#### [Description of the task]
Please filter the listing below and copy out the lines that hold "span".

#### [Records for the exercise]
-=-=-=-=-
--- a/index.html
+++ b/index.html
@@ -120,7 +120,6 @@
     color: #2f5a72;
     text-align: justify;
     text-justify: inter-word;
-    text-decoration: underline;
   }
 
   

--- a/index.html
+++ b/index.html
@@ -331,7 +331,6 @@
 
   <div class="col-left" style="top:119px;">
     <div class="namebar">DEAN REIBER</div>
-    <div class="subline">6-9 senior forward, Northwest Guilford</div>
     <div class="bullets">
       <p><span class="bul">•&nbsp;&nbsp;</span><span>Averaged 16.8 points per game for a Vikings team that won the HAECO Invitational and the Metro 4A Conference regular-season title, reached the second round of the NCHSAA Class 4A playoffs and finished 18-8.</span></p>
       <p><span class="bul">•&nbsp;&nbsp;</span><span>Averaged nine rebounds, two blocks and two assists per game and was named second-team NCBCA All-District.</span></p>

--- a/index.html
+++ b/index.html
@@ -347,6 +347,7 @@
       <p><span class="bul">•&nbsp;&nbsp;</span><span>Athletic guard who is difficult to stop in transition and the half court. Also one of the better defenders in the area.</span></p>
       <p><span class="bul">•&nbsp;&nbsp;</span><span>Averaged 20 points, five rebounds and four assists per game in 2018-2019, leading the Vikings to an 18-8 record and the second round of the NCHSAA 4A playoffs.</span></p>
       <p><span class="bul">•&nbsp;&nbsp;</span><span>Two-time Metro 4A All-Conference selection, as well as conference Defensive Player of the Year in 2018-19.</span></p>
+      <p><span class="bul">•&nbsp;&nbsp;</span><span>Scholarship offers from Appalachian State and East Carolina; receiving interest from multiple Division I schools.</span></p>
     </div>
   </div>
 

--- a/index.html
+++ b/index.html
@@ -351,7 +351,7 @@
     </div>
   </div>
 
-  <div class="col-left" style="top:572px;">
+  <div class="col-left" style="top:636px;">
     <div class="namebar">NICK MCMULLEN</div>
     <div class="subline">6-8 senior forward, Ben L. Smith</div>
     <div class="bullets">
-=-=-=-=-
#### [Solution to the problem]
       <p><span class="bul">•&nbsp;&nbsp;</span><span>Averaged 16.8 points per game for a Vikings team that won the HAECO Invitational and the Metro 4A Conference regular-season title, reached the second round of the NCHSAA Class 4A playoffs and finished 18-8.</span></p>
       <p><span class="bul">•&nbsp;&nbsp;</span><span>Averaged nine rebounds, two blocks and two assists per game and was named second-team NCBCA All-District.</span></p>
       <p><span class="bul">•&nbsp;&nbsp;</span><span>Athletic guard who is difficult to stop in transition and the half court. Also one of the better defenders in the area.</span></p>
       <p><span class="bul">•&nbsp;&nbsp;</span><span>Averaged 20 points, five rebounds and four assists per game in 2018-2019, leading the Vikings to an 18-8 record and the second round of the NCHSAA 4A playoffs.</span></p>
       <p><span class="bul">•&nbsp;&nbsp;</span><span>Two-time Metro 4A All-Conference selection, as well as conference Defensive Player of the Year in 2018-19.</span></p>
+      <p><span class="bul">•&nbsp;&nbsp;</span><span>Scholarship offers from Appalachian State and East Carolina; receiving interest from multiple Division I schools.</span></p>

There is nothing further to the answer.